:: RECORDS SHOWN
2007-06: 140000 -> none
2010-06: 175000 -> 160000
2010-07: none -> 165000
::::
:: RECORDS SHOWN
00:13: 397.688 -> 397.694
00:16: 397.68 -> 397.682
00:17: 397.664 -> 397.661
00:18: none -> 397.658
::::
WORK TO BE COMPLETED - Go through the records and count the lines that include the string "none"; state that number alone.

EXERCISE RESULT - 3